» **Your task**: In the entries below, find each line where the word "none" appears and give only the total count of such lines.

» **Extracted information**:
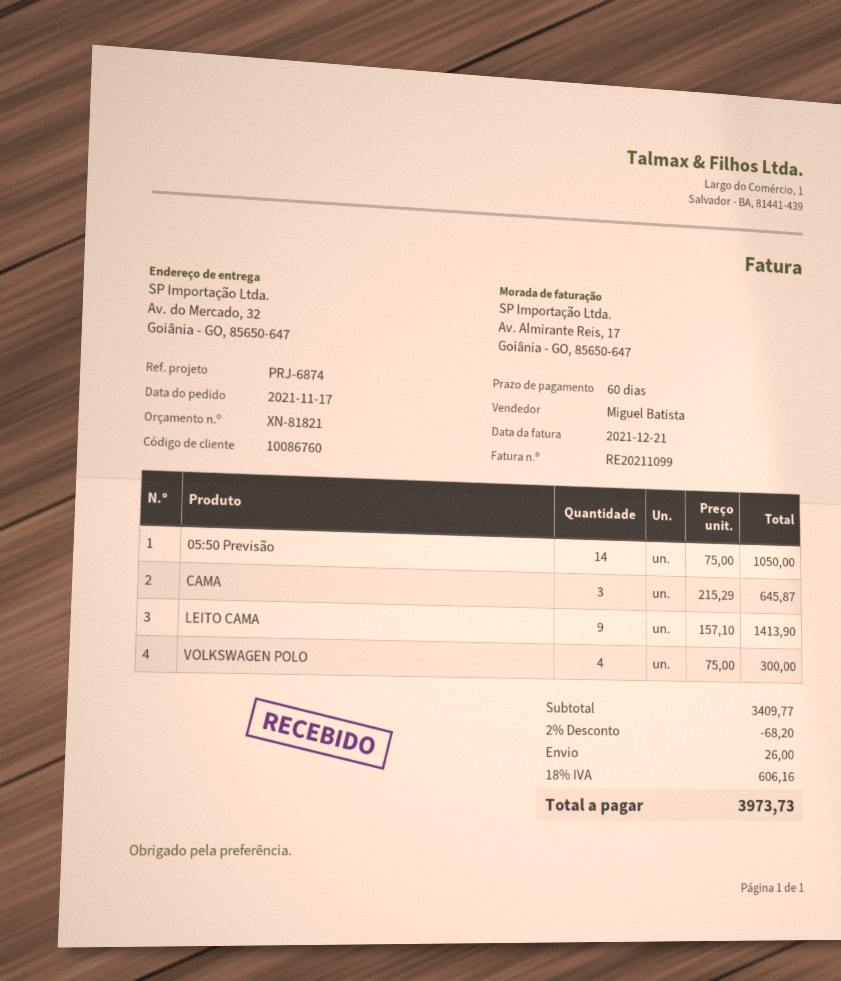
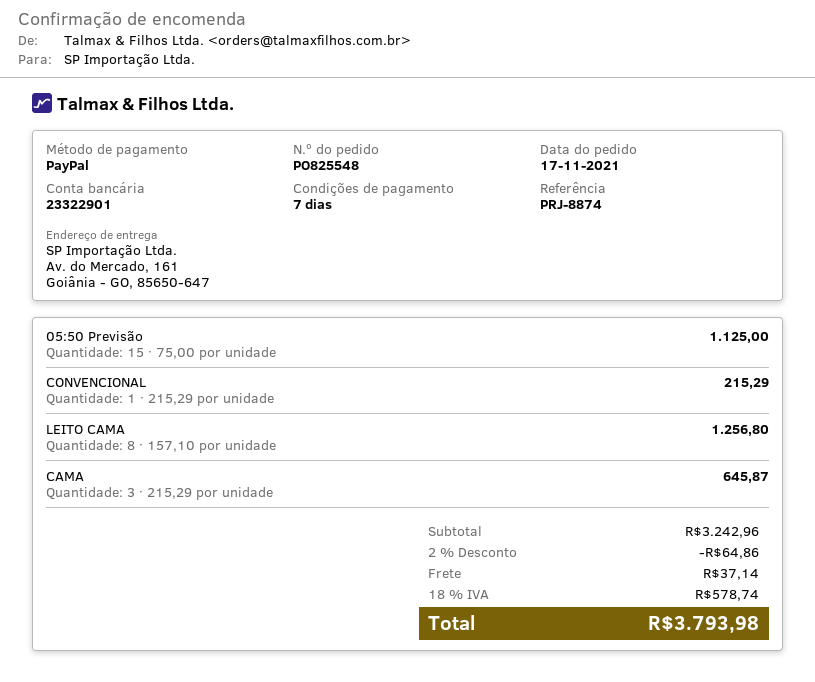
payment terms: 60 days -> 7 days
reference: PRJ-6874 -> PRJ-8874
ship to: Av. do Mercado, 32, Goiânia - GO, 85650-647 -> Av. do Mercado, 161, Goiânia - GO, 85650-647
05:50 Previsão: 14 x 75.00 = 1050.00 -> 15 x 75.00 = 1125.00
LEITO CAMA: 9 x 157.10 = 1413.90 -> 8 x 157.10 = 1256.80
VOLKSWAGEN POLO: 4 x 75.00 = 300.00 -> none
CONVENCIONAL: none -> 1 x 215.29 = 215.29
subtotal: 3409.77 -> 3242.96
discount: 2% = 68.20 -> 2% = 64.86
shipping: 26.00 -> 37.14
tax: 18% = 606.16 -> 18% = 578.74
total: 3973.73 -> 3793.98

» **Result**: 2